AIM OF THE EXERCISE
Please output the data exactly, minus pictures.

--- EXERCISE DATA ---

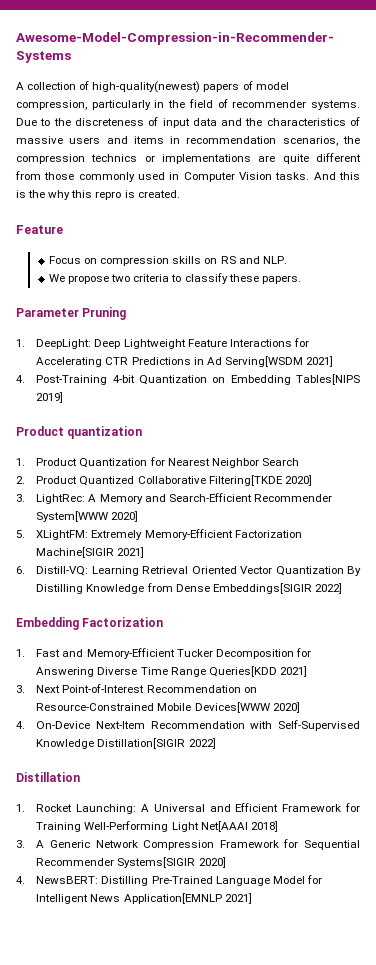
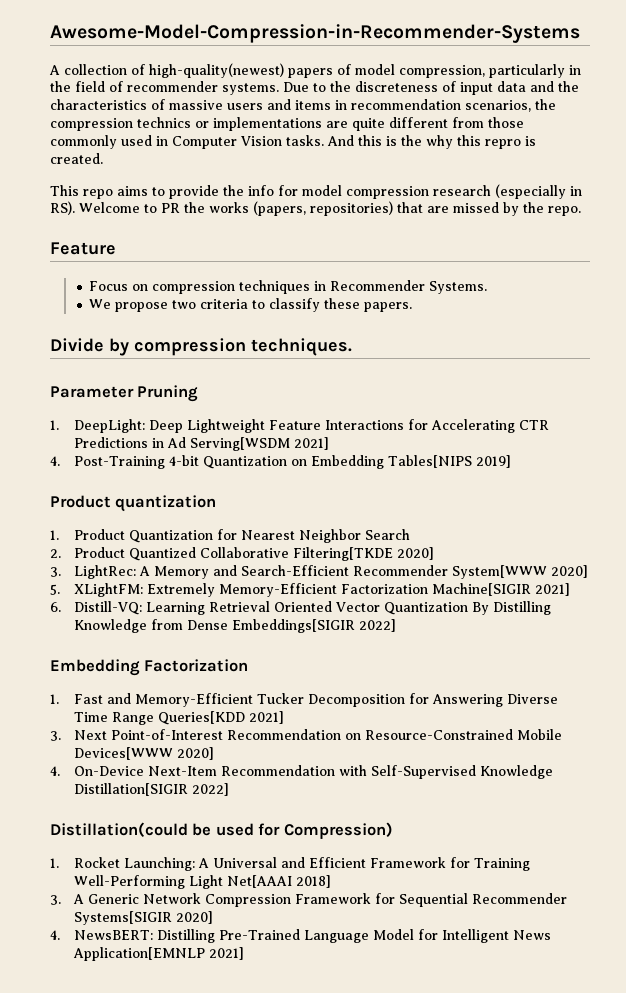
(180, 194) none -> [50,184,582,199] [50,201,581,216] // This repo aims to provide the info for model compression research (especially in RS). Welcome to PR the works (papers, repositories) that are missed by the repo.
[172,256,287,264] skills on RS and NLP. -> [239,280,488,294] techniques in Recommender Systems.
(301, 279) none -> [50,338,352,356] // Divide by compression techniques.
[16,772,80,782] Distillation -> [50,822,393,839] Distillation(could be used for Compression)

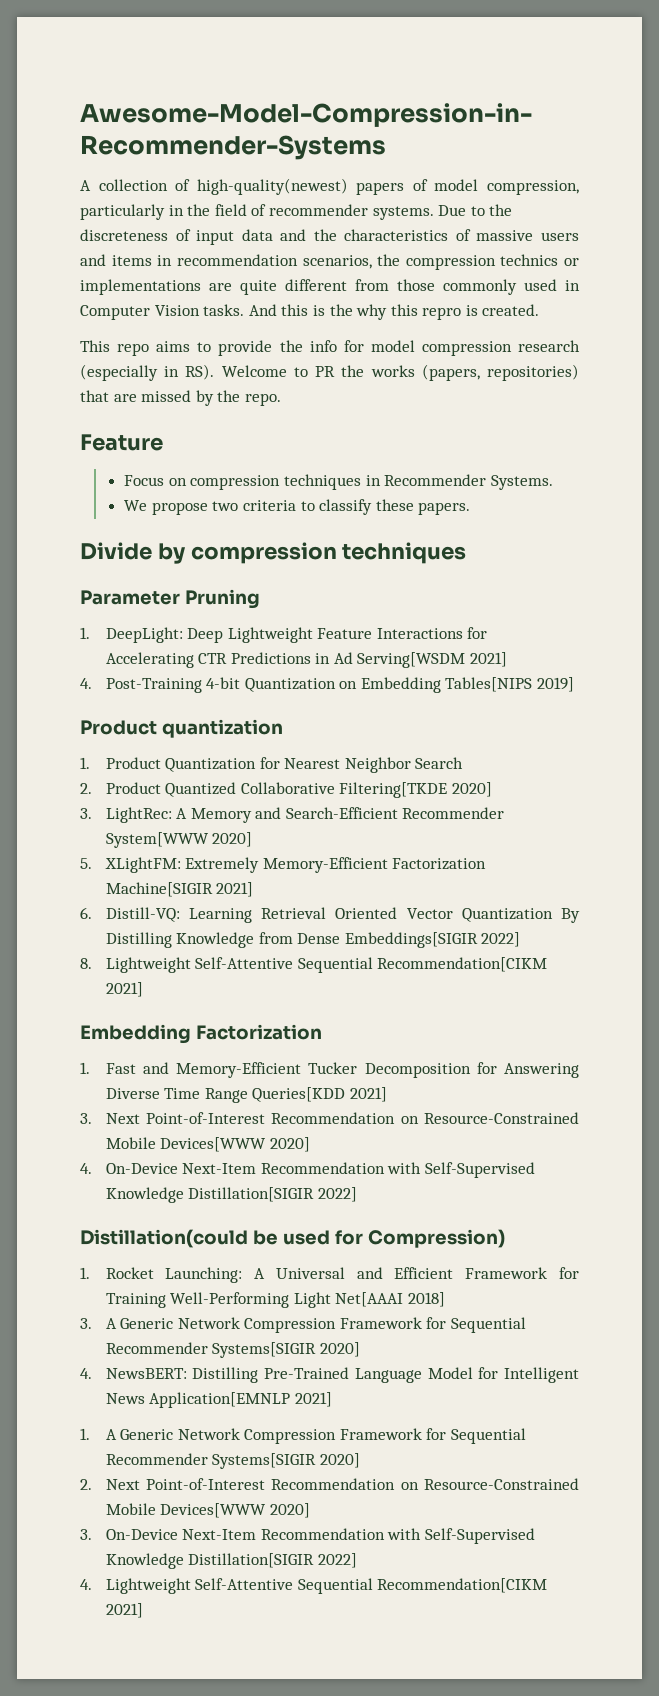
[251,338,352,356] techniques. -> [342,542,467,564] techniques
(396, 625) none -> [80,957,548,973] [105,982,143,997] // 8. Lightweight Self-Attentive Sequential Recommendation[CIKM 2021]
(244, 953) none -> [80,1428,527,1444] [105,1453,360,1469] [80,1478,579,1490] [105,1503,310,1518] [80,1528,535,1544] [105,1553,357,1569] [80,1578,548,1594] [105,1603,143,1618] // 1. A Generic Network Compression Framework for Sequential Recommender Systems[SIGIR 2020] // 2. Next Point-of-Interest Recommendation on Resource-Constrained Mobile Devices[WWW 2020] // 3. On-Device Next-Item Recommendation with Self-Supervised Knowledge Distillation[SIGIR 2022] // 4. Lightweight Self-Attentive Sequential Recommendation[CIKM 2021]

---

EXERCISE RESULT
(180, 194) none -> [50,184,582,199] [50,201,581,216] // This repo aims to provide the info for model compression research (especially in RS). Welcome to PR the works (papers, repositories) that are missed by the repo.
[172,256,287,264] skills on RS and NLP. -> [239,280,488,294] techniques in Recommender Systems.
(301, 279) none -> [50,338,352,356] // Divide by compression techniques.
[16,772,80,782] Distillation -> [50,822,393,839] Distillation(could be used for Compression)

[251,338,352,356] techniques. -> [342,542,467,564] techniques
(396, 625) none -> [80,957,548,973] [105,982,143,997] // 8. Lightweight Self-Attentive Sequential Recommendation[CIKM 2021]
(244, 953) none -> [80,1428,527,1444] [105,1453,360,1469] [80,1478,579,1490] [105,1503,310,1518] [80,1528,535,1544] [105,1553,357,1569] [80,1578,548,1594] [105,1603,143,1618] // 1. A Generic Network Compression Framework for Sequential Recommender Systems[SIGIR 2020] // 2. Next Point-of-Interest Recommendation on Resource-Constrained Mobile Devices[WWW 2020] // 3. On-Device Next-Item Recommendation with Self-Supervised Knowledge Distillation[SIGIR 2022] // 4. Lightweight Self-Attentive Sequential Recommendation[CIKM 2021]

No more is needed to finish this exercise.